Giorgi Merebashvili (, ; born 15 August 1986) is a Georgian professional footballer who plays as a midfielder for Polish club Podbeskidzie Bielsko-Biała's reserves team.

Club career
Born in Tbilisi, Merebashvili began his professional career in 2005 with Dinamo Tbilisi. He played there for five seasons, making 108 league appearances and scored 36 goals. During the 2008–09 season he was, along with team-mate Ilija Spasojević, the club's top scorer in that season, with 13 goals, quite an achievement for a midfielder.

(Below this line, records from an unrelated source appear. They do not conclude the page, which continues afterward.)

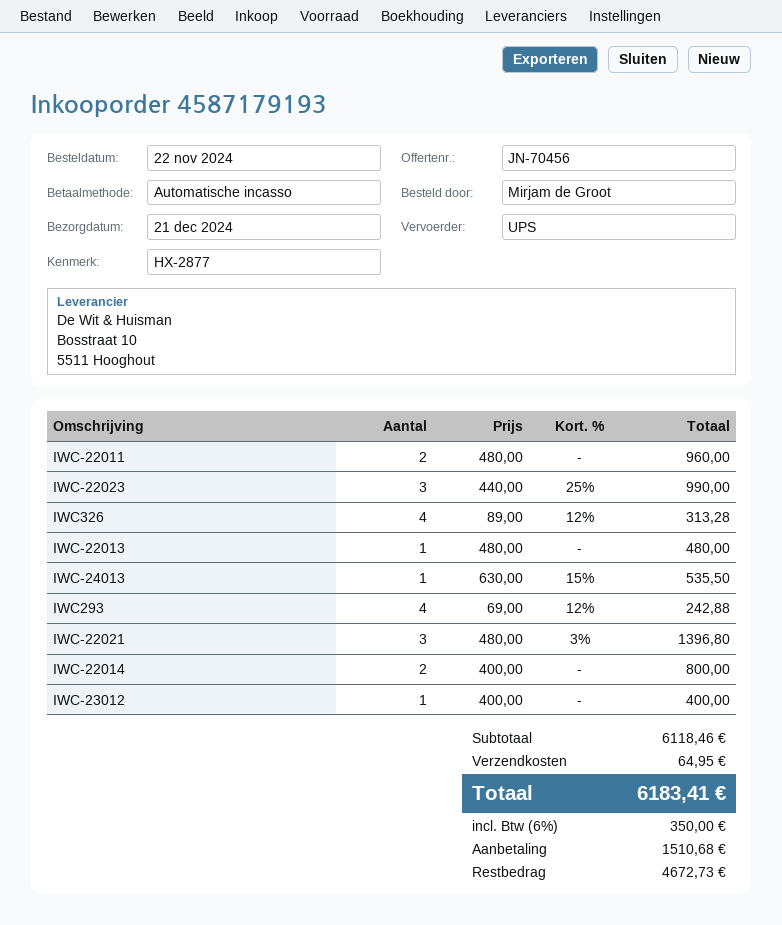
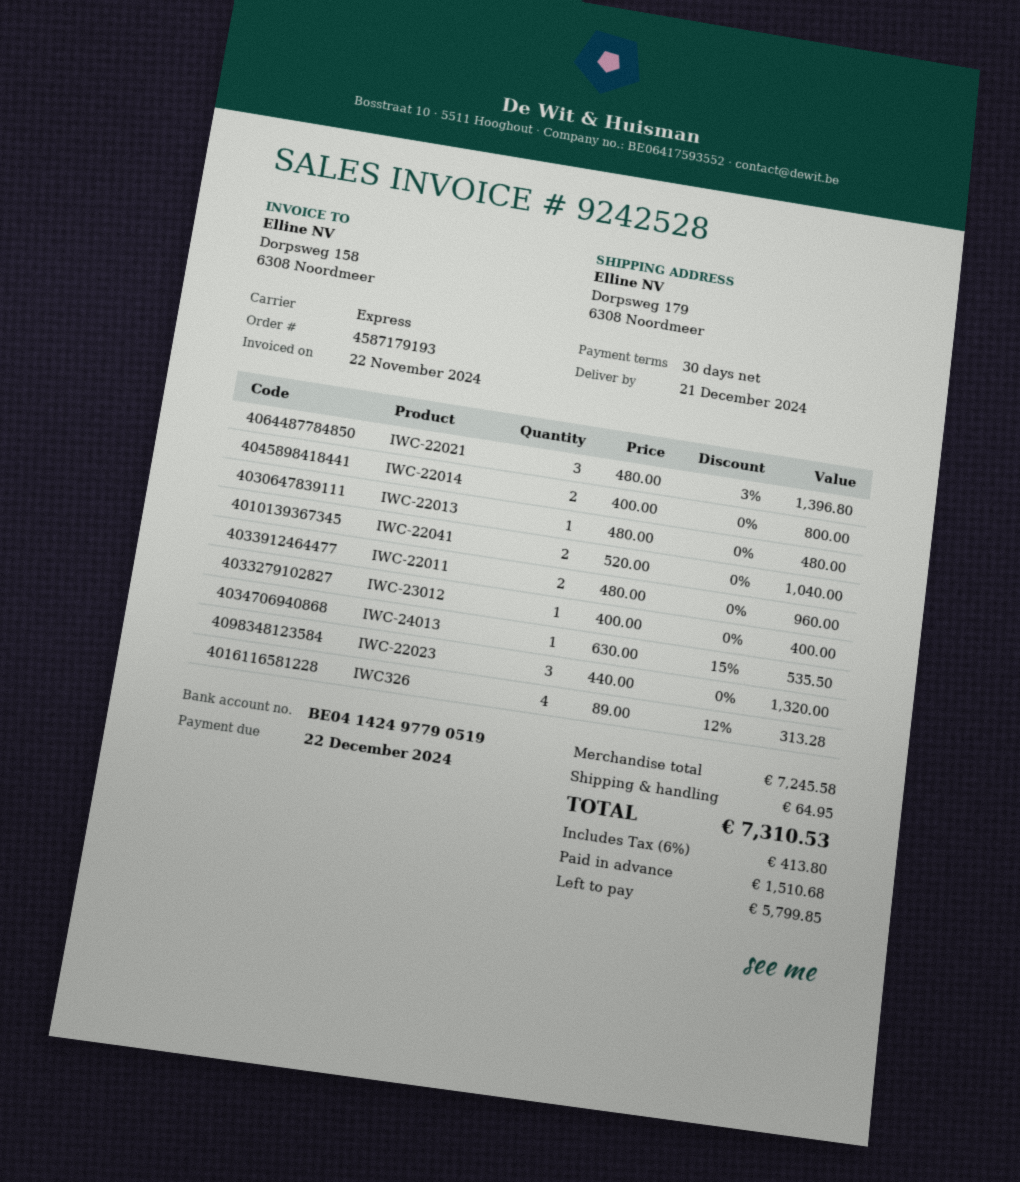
shipping method: UPS -> express
IWC-22023: 3 x 440.00 - 25% = 990.00 -> 3 x 440.00 = 1320.00
IWC293: 4 x 69.00 - 12% = 242.88 -> none
IWC-22041: none -> 2 x 520.00 = 1040.00
subtotal: 6118.46 -> 7245.58
tax: 6% = 350.00 -> 6% = 413.80
total: 6183.41 -> 7310.53
balance: 4672.73 -> 5799.85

In January 2010, he moved to Serbian club Vojvodina where he joined his compatriot Mikheil Khutsishvili. He immediately entered into the first team finishing the half season with 15 appearances, with Vojvodina finishing fifth in the league. In the Cup they reached the 2009–10 Serbian Cup final against Red Star Belgrade.

During the 2010–11 Serbian SuperLiga Merebashvili became the anchor of the team. He ended the season with 25 appearances and his scoring skills came out again, as he scored 7 goals in the league during the season. Vojvodina finished the season in 3rd place, and they lost the 2010–11 Serbian Cup final in a polemical match against Partizan in which his team left the pitch in the 80th minute because of dubious referee decisions.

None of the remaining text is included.